Paris/London - Die unabhängige französische Tageszeitung "Le Monde" (Paris) kritisiert am Donnerstag die Verbalattacken von Frankreichs Präsident Jacques Chirac gegen die EU-Beitrittskandidaten wegen ihrer Haltung im Irak-Konflikt: "Noch bevor die ehemals kommunistischen Staaten Ost- und Südosteuropas der EU beigetreten sind, werden sie in einer ernsten Krise mit drei der Gründerstaaten konfrontiert: Frankreich, Deutschland und Belgien. Trotz der Einigung in Brüssel kann niemand über die Misshelligkeiten hinwegsehen. Die Erweiterung fängt schlecht an! War noch im Dezember das Ende der Beitrittsverhandlungen bewegend und prunkvoll gefeiert worden, spaltet sich dieses erweiterte Europa nicht mal zwei Monate später über die fundamentale Frage des Sinns dieser Union, ihrer Rolle in der Welt und über ihr Verhältnis zu den USA."

The Guardian

Die linksliberale britische Zeitung "The Guardian" (London) zur Irak-Frage in der EU: "Europa steht im Regen. In einem Jahr, das Europa durch Währungsunion und Osterweiterung vereinen sollte, zerfiel es in Teile. Blair geht mit Amerika, Frankreich und Deutschland stolpern in eine halbgare Rolle hinein, Europa als alternative Supermacht zu präsentieren. Ihnen gegenüber stehen das mächtige Belgien, Italien, Spanien und Portugal an der Seite von Blair und Amerika. Und ebenso die kleineren Staaten im Osten."

El Mundo

Die spanische Zeitung "El Mundo" (Madrid): "Es besteht kein Zweifel daran, dass US-Präsident George W. Bush in dieser entscheidenden Phase die widerspenstigen Mitglieder des UN-Sicherheitsrates mit aller Macht unter Druck setzt, um sie zum Einlenken zu bewegen. Wir werden in den kommenden Tagen eine gnadenlose diplomatische und politische Schlacht erleben. Dabei geht es um nichts Geringeres als um das Machtgleichgewicht und die internationale Ordnung, die die Welt in den kommenden Jahrzehnten bestimmen werden."

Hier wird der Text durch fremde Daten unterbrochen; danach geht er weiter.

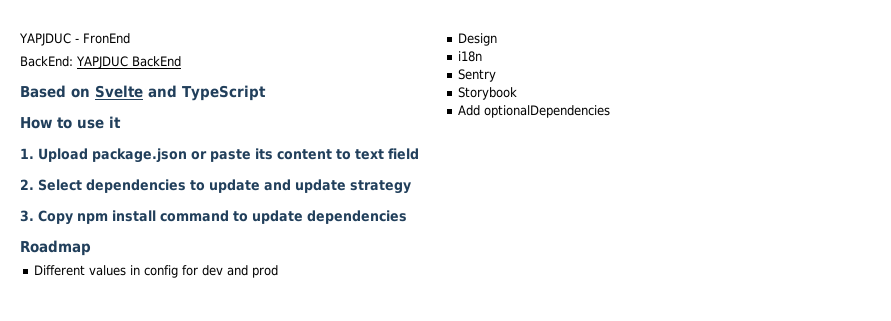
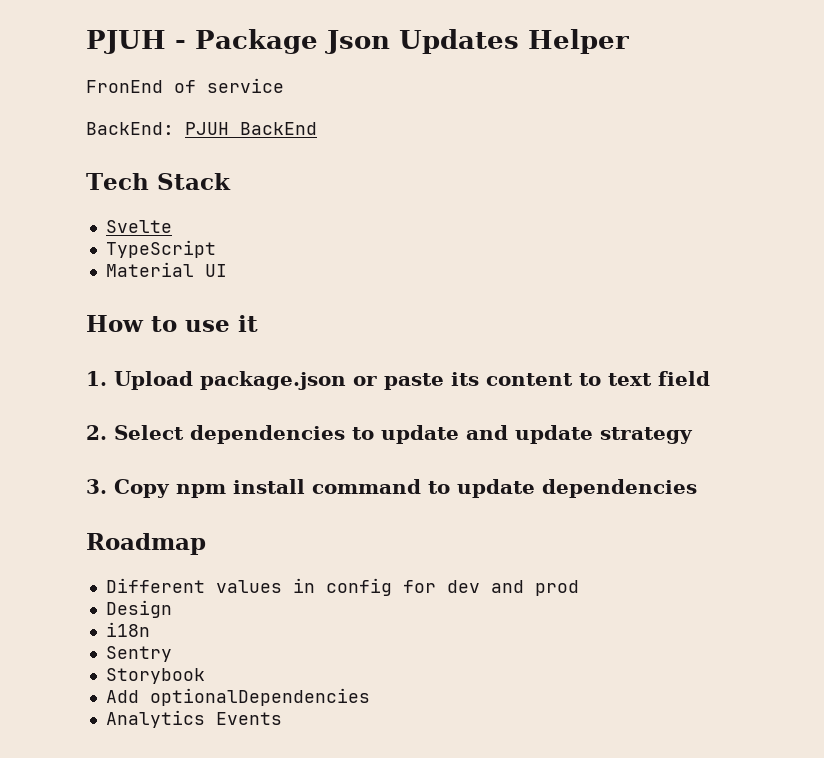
[19,33,79,46] YAPJDUC - -> [86,29,629,54] PJUH - Package Json Updates Helper //
(130, 38) none -> [174,78,284,93] of service
[76,56,128,69] YAPJDUC -> [185,122,229,135] PJUH
[20,85,90,98] Based on -> [86,173,231,190] Tech Stack //
[148,85,177,98] and -> (172, 226) //
(266, 93) none -> [105,262,227,277] // Material UI
(611, 111) none -> [105,710,282,728] // Analytics Events

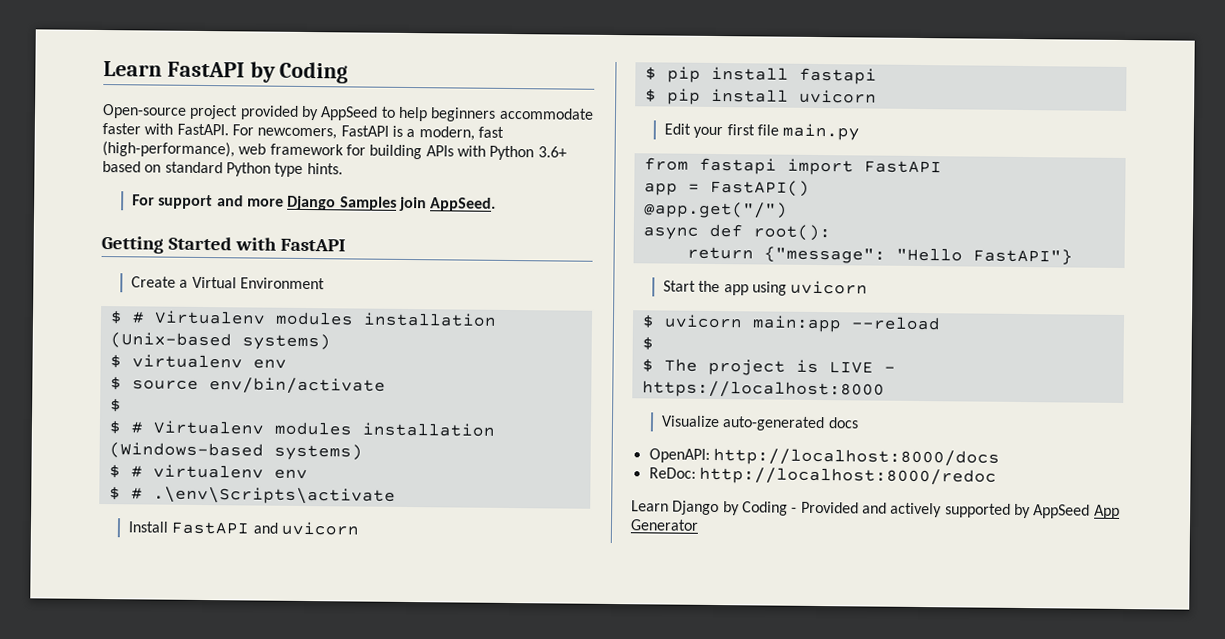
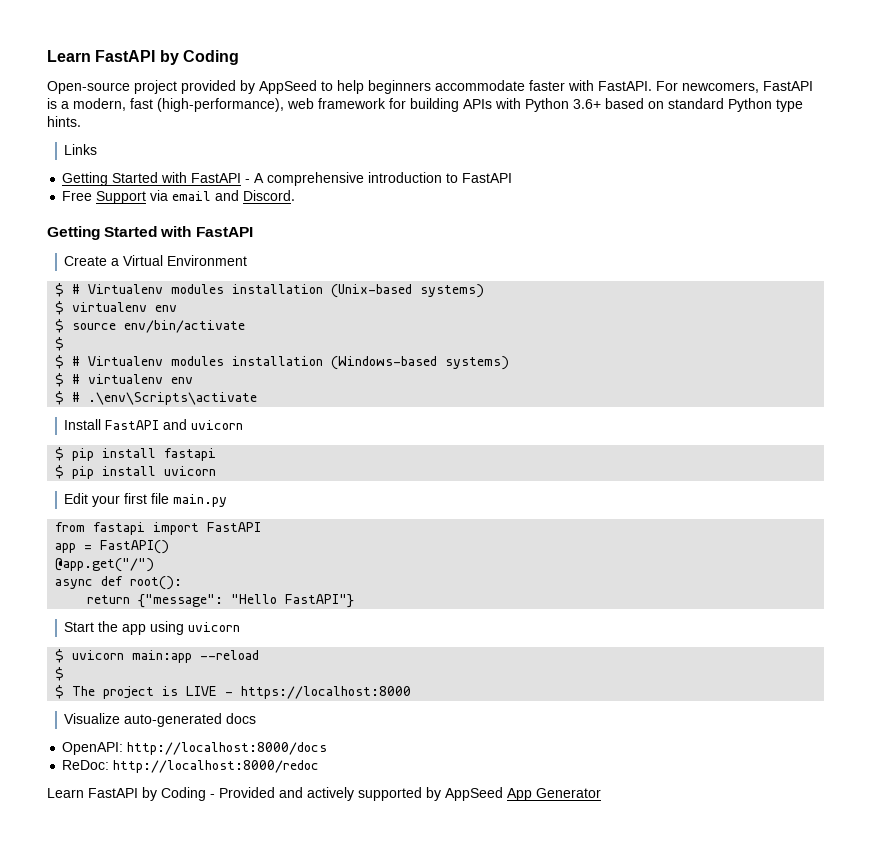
[132,194,497,212] For support and more Django Samples join AppSeed. -> [64,144,98,155] [62,172,513,186] [62,190,296,204] Links // Getting Started with FastAPI - A comprehensive introduction to FastAPI // Free Support via email and Discord.
[672,500,720,516] Django -> [88,788,138,798] FastAPI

"Volkskrant": Verbale Gewalt

Die niederländische sozialdemokratisch orientierte "Volkskrant": "Mit seiner verbalen Gewalt baut Chirac unnötigerweise die Mauer in Europa wieder auf. Die französische Haltung verspricht auch nichts Gutes für Europa nach 2004. Aber als Provokation ist Chiracs Erklärung gelungen. Sie zwingt die osteuropäischen Länder, über ihre künftige Rolle in der EU nachzudenken. Geht es allein darum, vom internen Markt zu profitieren? Oder wollen die neuen Mitgliedstaaten auch mitdenken, wenn es um die Sicherheitspolitik und die Außenpolitik der EU geht, selbst wenn diese noch so dürftig ist?" (APA/dpa)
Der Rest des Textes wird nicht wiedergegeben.